La tradition locale d’Appoigny veut que nos ancêtres, frileux à juste titre, aient décidé d’obstruer les arcades du triforium de la collégiale au prétexte qu’en hiver, le froid des soupentes des bas-côtés, frigorifiait les fidèles.
Bien que récente en 1220, l’architecture gothique ne construisait pas des églises ouvertes à tous les vents. La technique de l’opus francigenum était déjà bien documentée.
En témoignent les dessins de Villard de Honnecourt, maître maçon, qui sillonnait la France et ses chantiers, à l’époque de la construction de la collégiale d'Appoigny.
L’état du triforium d’Appoigny révèle une démolition qui n’a épargné que les colonnettes de la galerie d’origine.
La tradition locale relate les conséquences, sans nous donner la cause de ce qui a dû être un important sinistre.
Le triforium (terme issu du vieux français « trifoire » venu lui-même du latin transforare, « percer à jour ») est un passage étroit aménagé dans l'épaisseur des murs, au niveau des combles sur les bas-côtés de la nef d’une grande église. Utilisé essentiellement en architecture médiévale (à partir du XIe siècle), le triforium est un composant essentiel de l'élévation interne dans l'architecture gothique.
Il existe également des « faux triforiums », arcatures à jour ouvrant sur les combles sans qu'il y ait passage ou arcatures aveugles, simulant un triforium.
Les triforiums du début du XIIIe siècle étaient isolés des bas-côté par un muret qui servait à la fois de support à la charpente de la comble attenante. Cette galerie ainsi formée n’était ouverte que sur l’intérieur de l’édifice, elle isolait du froid tout en permettant un passage.
Tout semble indiquer qu’une réparation a été effectuée en son temps, façon « faux triforium », moins coûteuse.
La mémoire de ce qui a provoqué ce replâtrage est perdue. Pour la retrouver il nous faut visiter l’histoire locale.
A la fin du XVe siècle les guerres de Bourgogne font rage. Appoigny, frontière et véritable clé de la Bourgogne, va souffir de sa position.
D’un côté le roi de France Louis XI,
de l’autre Charles duc de Bourgogne, dit le Téméraire.

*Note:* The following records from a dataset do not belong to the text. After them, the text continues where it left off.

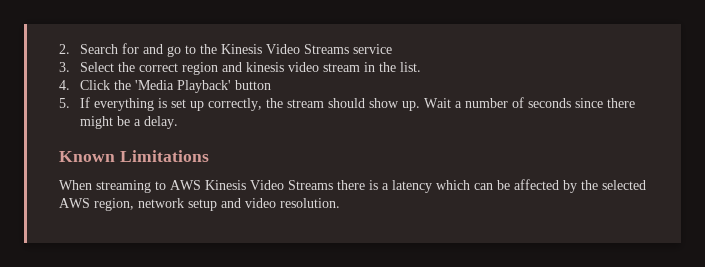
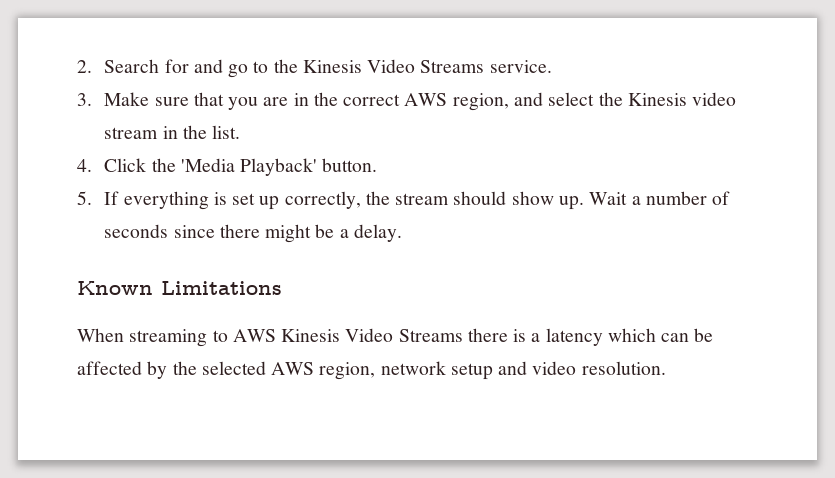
- 2. Search for and go to the Kinesis Video Streams service
+ 2. Search for and go to the Kinesis Video Streams service.
- 3. Select the correct region and kinesis video stream in the list.
+ 3. Make sure that you are in the correct AWS region, and select the Kinesis video stream in the list.
- 4. Click the 'Media Playback' button
+ 4. Click the 'Media Playback' button.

Depuis 1435, le traité d’Arras avait donné Auxerre au duc de Bourgogne. Mais les auxerrois se voyaient toujours sous la suzeraineté du roi, situation ambigüe qui attirera bientôt les hostilités entre les deux pouvoirs.

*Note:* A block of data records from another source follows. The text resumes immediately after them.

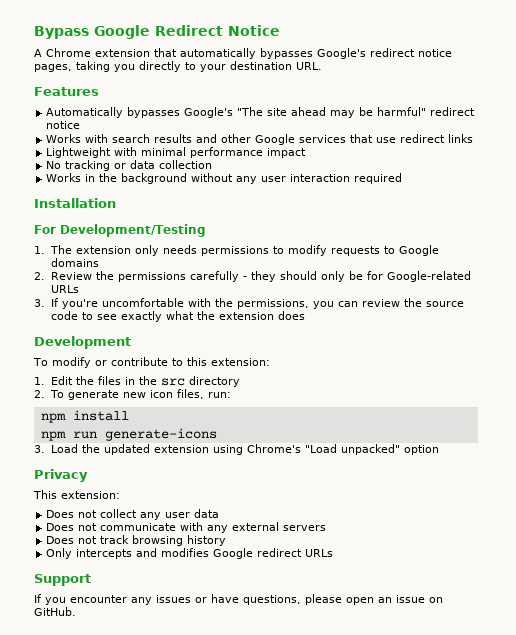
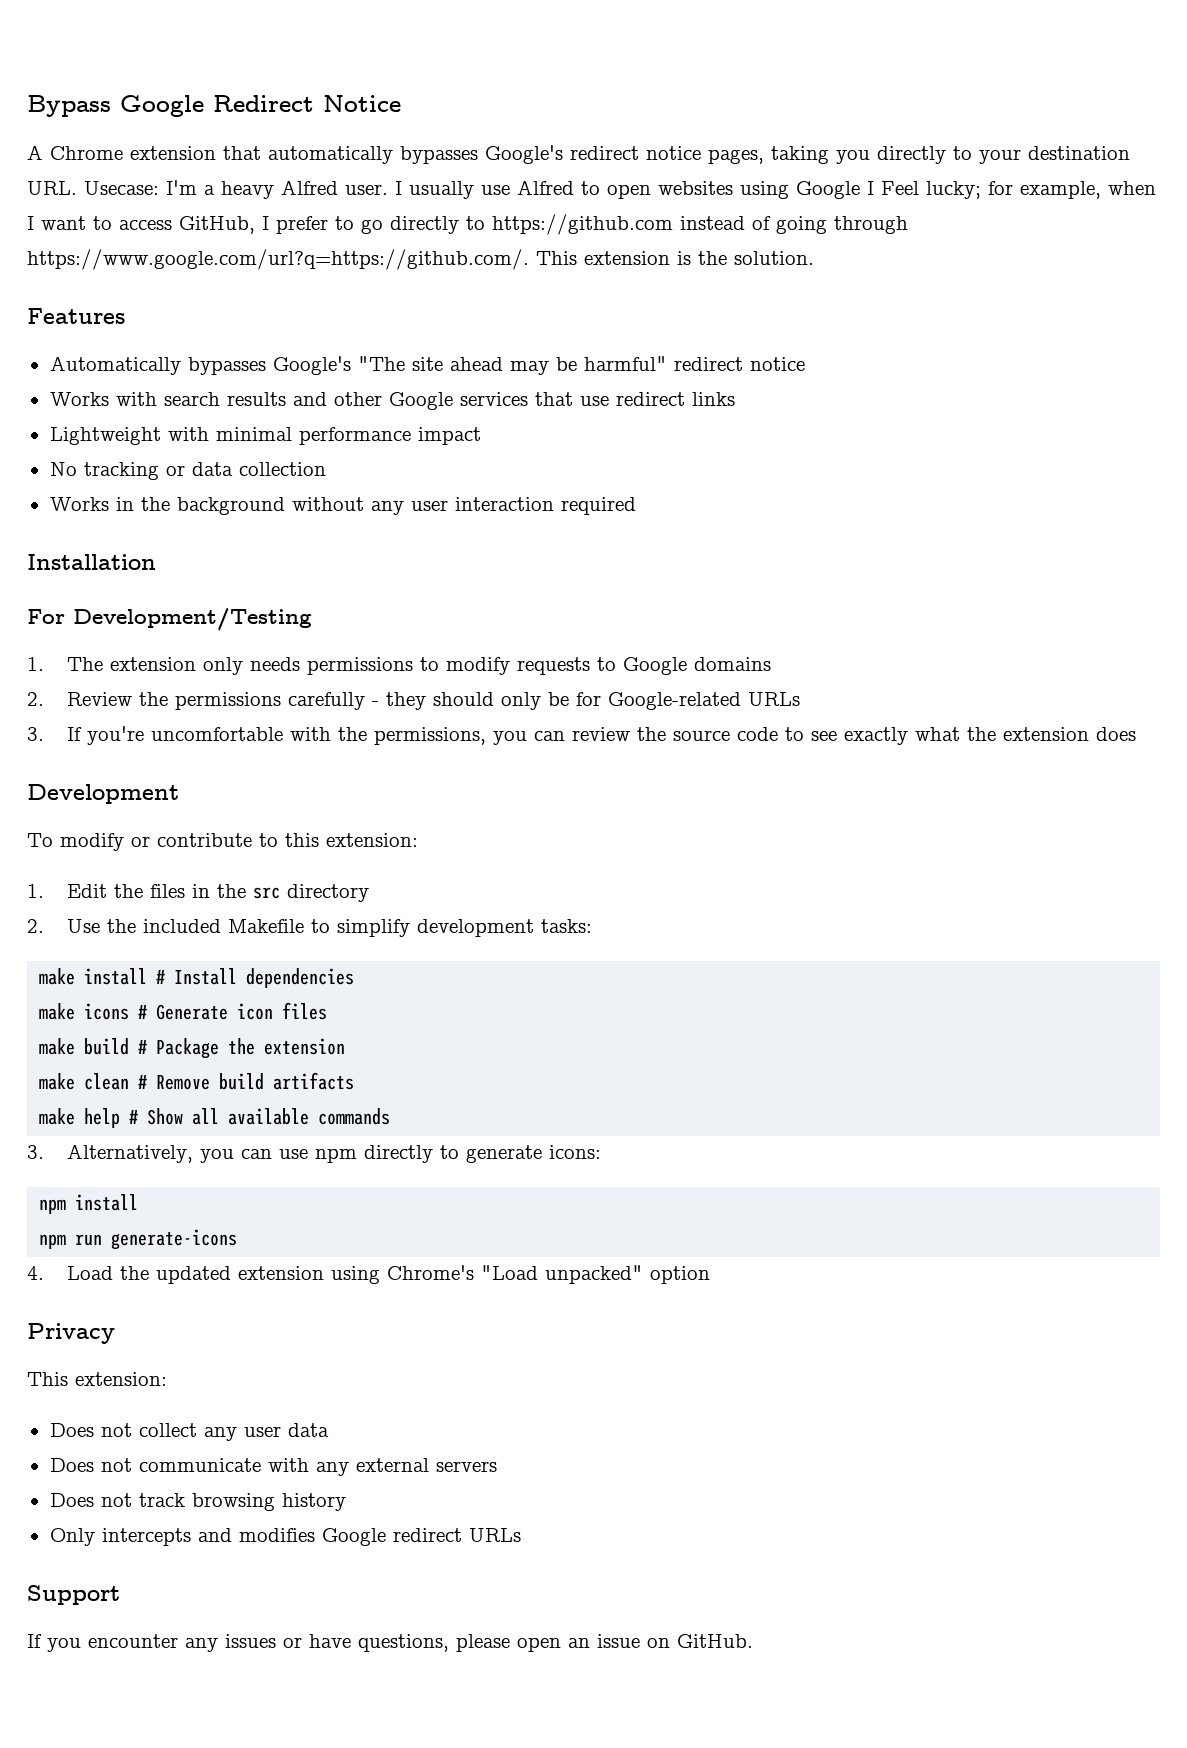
- A Chrome extension that automatically bypasses Google's redirect notice pages, taking you directly to your destination URL.
+ A Chrome extension that automatically bypasses Google's redirect notice pages, taking you directly to your destination URL. Usecase: I'm a heavy Alfred user. I usually use Alfred to open websites using Google I Feel lucky; for example, when I want to access GitHub, I prefer to go directly to https://github.com instead of going through https://www.google.com/url?q=https://github.com/. This extension is the solution.
- 2. To generate new icon files, run:
+ 2. Use the included Makefile to simplify development tasks:
+ make install # Install dependencies
+ make icons # Generate icon files
+ make build # Package the extension
+ make clean # Remove build artifacts
+ make help # Show all available commands
+ 3. Alternatively, you can use npm directly to generate icons:
- 3. Load the updated extension using Chrome's "Load unpacked" option
+ 4. Load the updated extension using Chrome's "Load unpacked" option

« En 1468, Charles le Téméraire fait acte d’autorité en nommant son protégé,Tristan de Toulongeon, seigneur de Soucy et de Dracy, capitaine général et gouverneur du comté.
La guerre va éclater entre le roi et celui qui se fait appeler « le grand duc d’Occident ». Auxerre se déclare pour Charles, tandis que Joigny, Brienon, Saint-Florentin, Guerchy, Neuilly, Villemer, Seignelay, Appoigny embrassent la cause royale. Régennes est également au pouvoir du roi qui y entretient une petite garnison.
Malgré une paix conclue dès novembre 1468, les hostilités reprendront. Pendant toutes les années 1470,1471, et 1472, Régennes et ses environs subiront le pillage...Des bandes armées se répandent sur le domaine du chapitre et de l’évêque, entre autres Chichery, Appoigny et Charbuy… Tout commerce par eau est arrêté. Des bateaux chargés de vin à destination de Paris sont confisqués au profit du roi.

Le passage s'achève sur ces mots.